Exact copy, no pictures: return all the data below as written.
++++ Input data
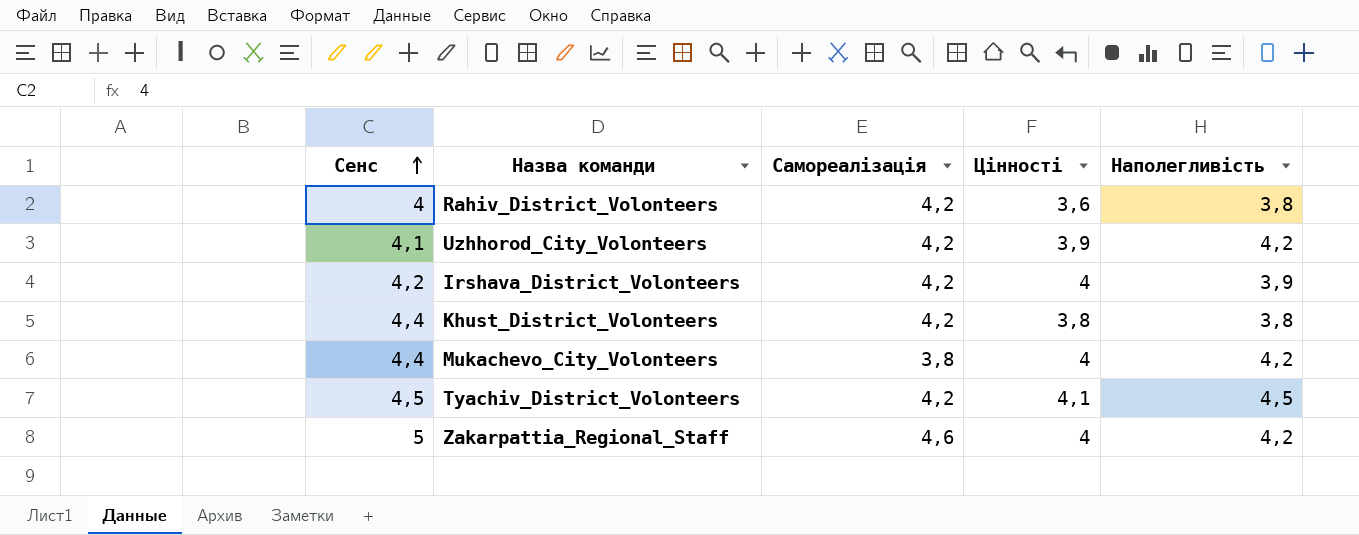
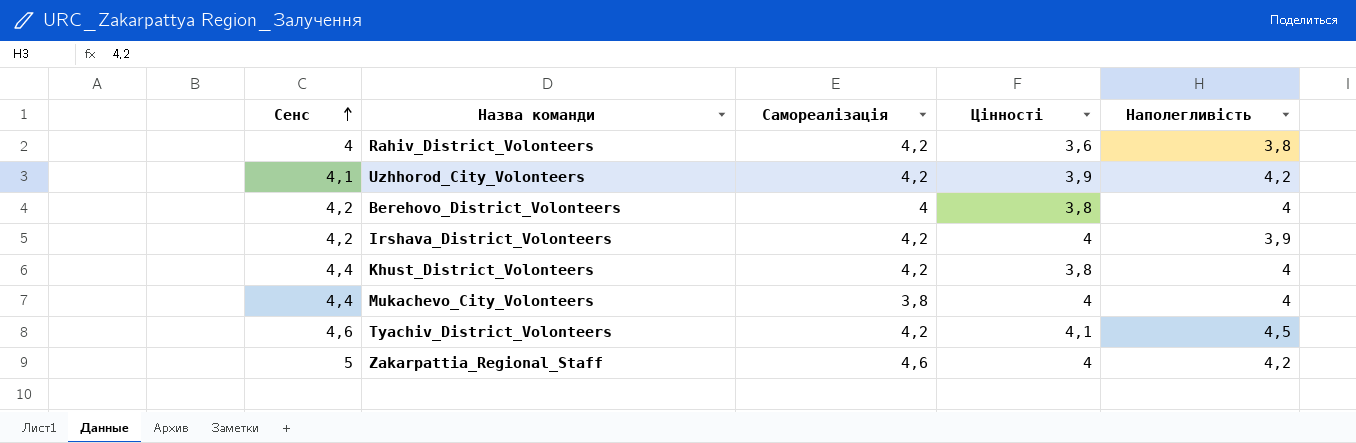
row Berehovo_District_Volonteers: none -> 4,2 | 4 | 3,8 | 4
Khust_District_Volonteers | Наполегливість: 3,8 -> 4
Mukachevo_City_Volonteers | Наполегливість: 4,2 -> 4
Tyachiv_District_Volonteers | Сенс: 4,5 -> 4,6

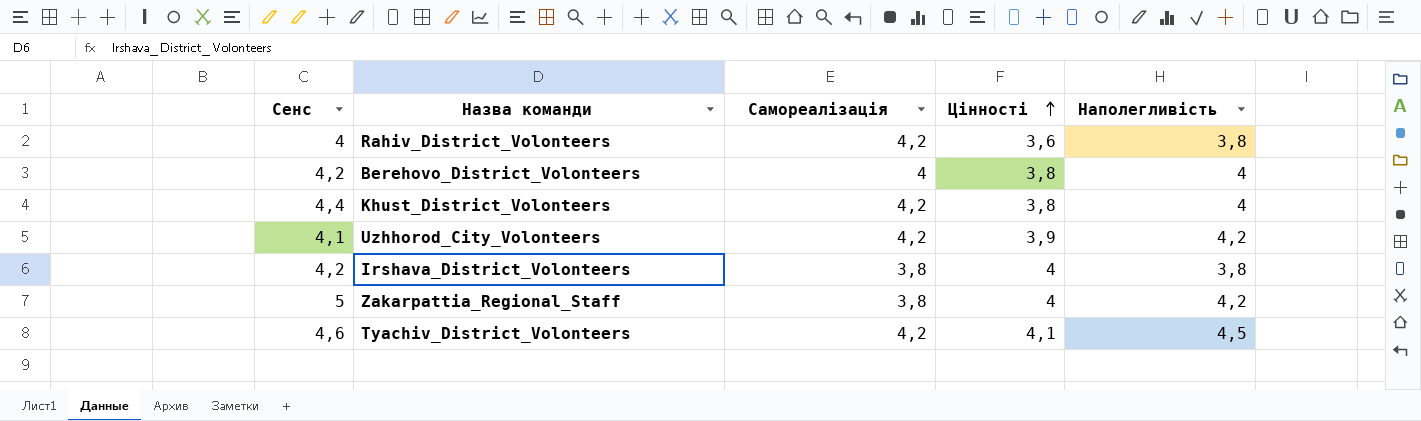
row order: Сенс ascending -> Цінності ascending
row Mukachevo_City_Volonteers: 4,4 | 3,8 | 4 | 4 -> none
Irshava_District_Volonteers | Самореалізація: 4,2 -> 3,8
Irshava_District_Volonteers | Наполегливість: 3,9 -> 3,8
Zakarpattia_Regional_Staff | Самореалізація: 4,6 -> 3,8

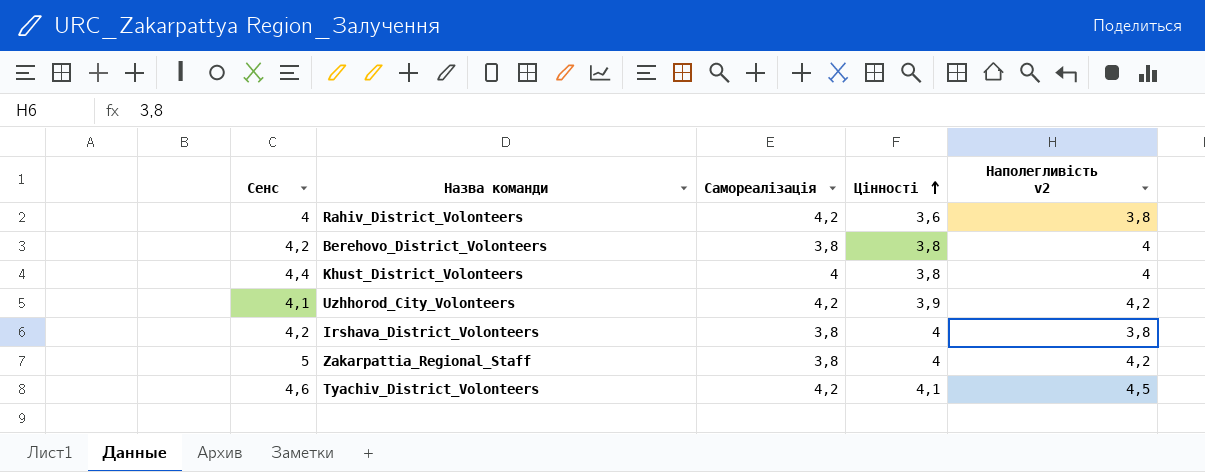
column name: Наполегливість -> Наполегливість v2
Berehovo_District_Volonteers | Самореалізація: 4 -> 3,8
Khust_District_Volonteers | Самореалізація: 4,2 -> 4

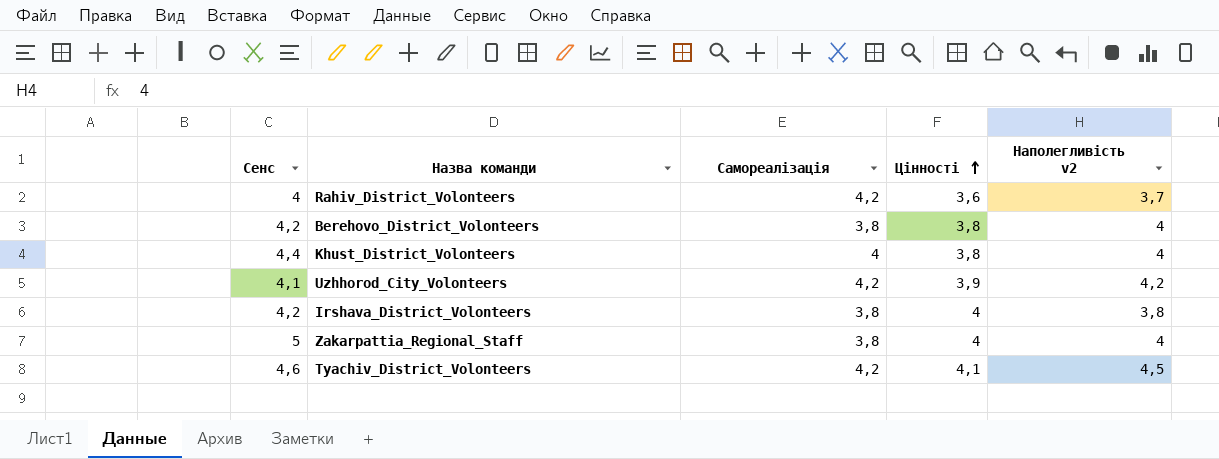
Rahiv_District_Volonteers | Наполегливість v2: 3,8 -> 3,7
Zakarpattia_Regional_Staff | Наполегливість v2: 4,2 -> 4

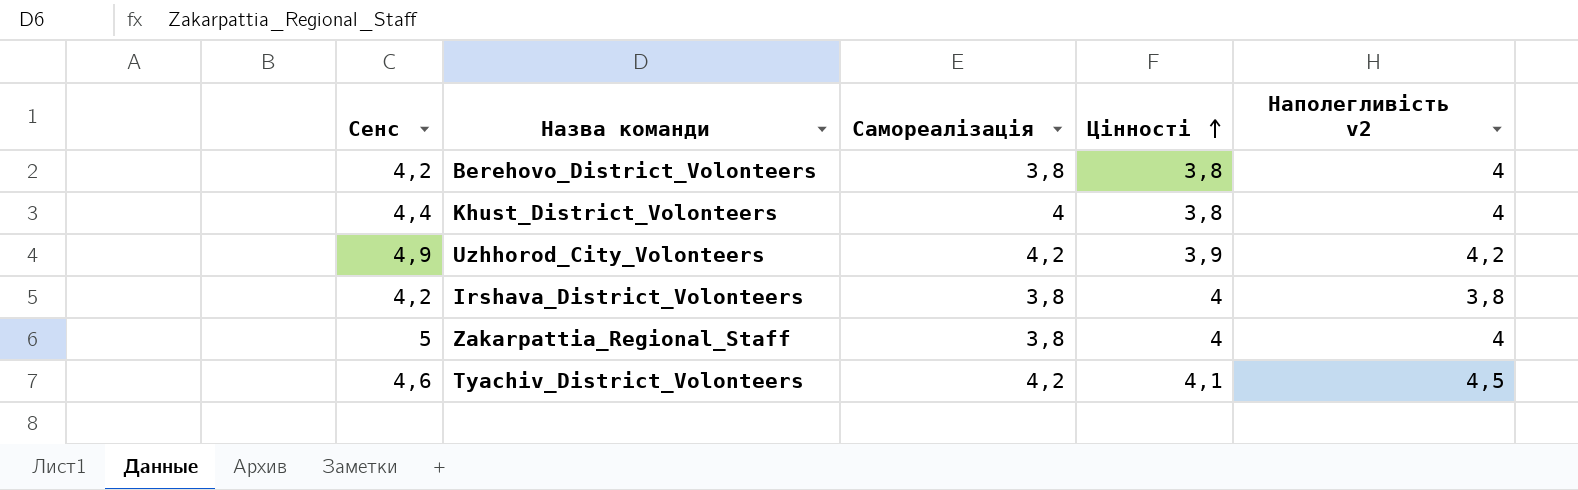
row Rahiv_District_Volonteers: 4 | 4,2 | 3,6 | 3,7 -> none
Uzhhorod_City_Volonteers | Сенс: 4,1 -> 4,9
++++++++
-- Worked solution --
row Berehovo_District_Volonteers: none -> 4,2 | 4 | 3,8 | 4
Khust_District_Volonteers | Наполегливість: 3,8 -> 4
Mukachevo_City_Volonteers | Наполегливість: 4,2 -> 4
Tyachiv_District_Volonteers | Сенс: 4,5 -> 4,6

row order: Сенс ascending -> Цінності ascending
row Mukachevo_City_Volonteers: 4,4 | 3,8 | 4 | 4 -> none
Irshava_District_Volonteers | Самореалізація: 4,2 -> 3,8
Irshava_District_Volonteers | Наполегливість: 3,9 -> 3,8
Zakarpattia_Regional_Staff | Самореалізація: 4,6 -> 3,8

column name: Наполегливість -> Наполегливість v2
Berehovo_District_Volonteers | Самореалізація: 4 -> 3,8
Khust_District_Volonteers | Самореалізація: 4,2 -> 4

Rahiv_District_Volonteers | Наполегливість v2: 3,8 -> 3,7
Zakarpattia_Regional_Staff | Наполегливість v2: 4,2 -> 4

row Rahiv_District_Volonteers: 4 | 4,2 | 3,6 | 3,7 -> none
Uzhhorod_City_Volonteers | Сенс: 4,1 -> 4,9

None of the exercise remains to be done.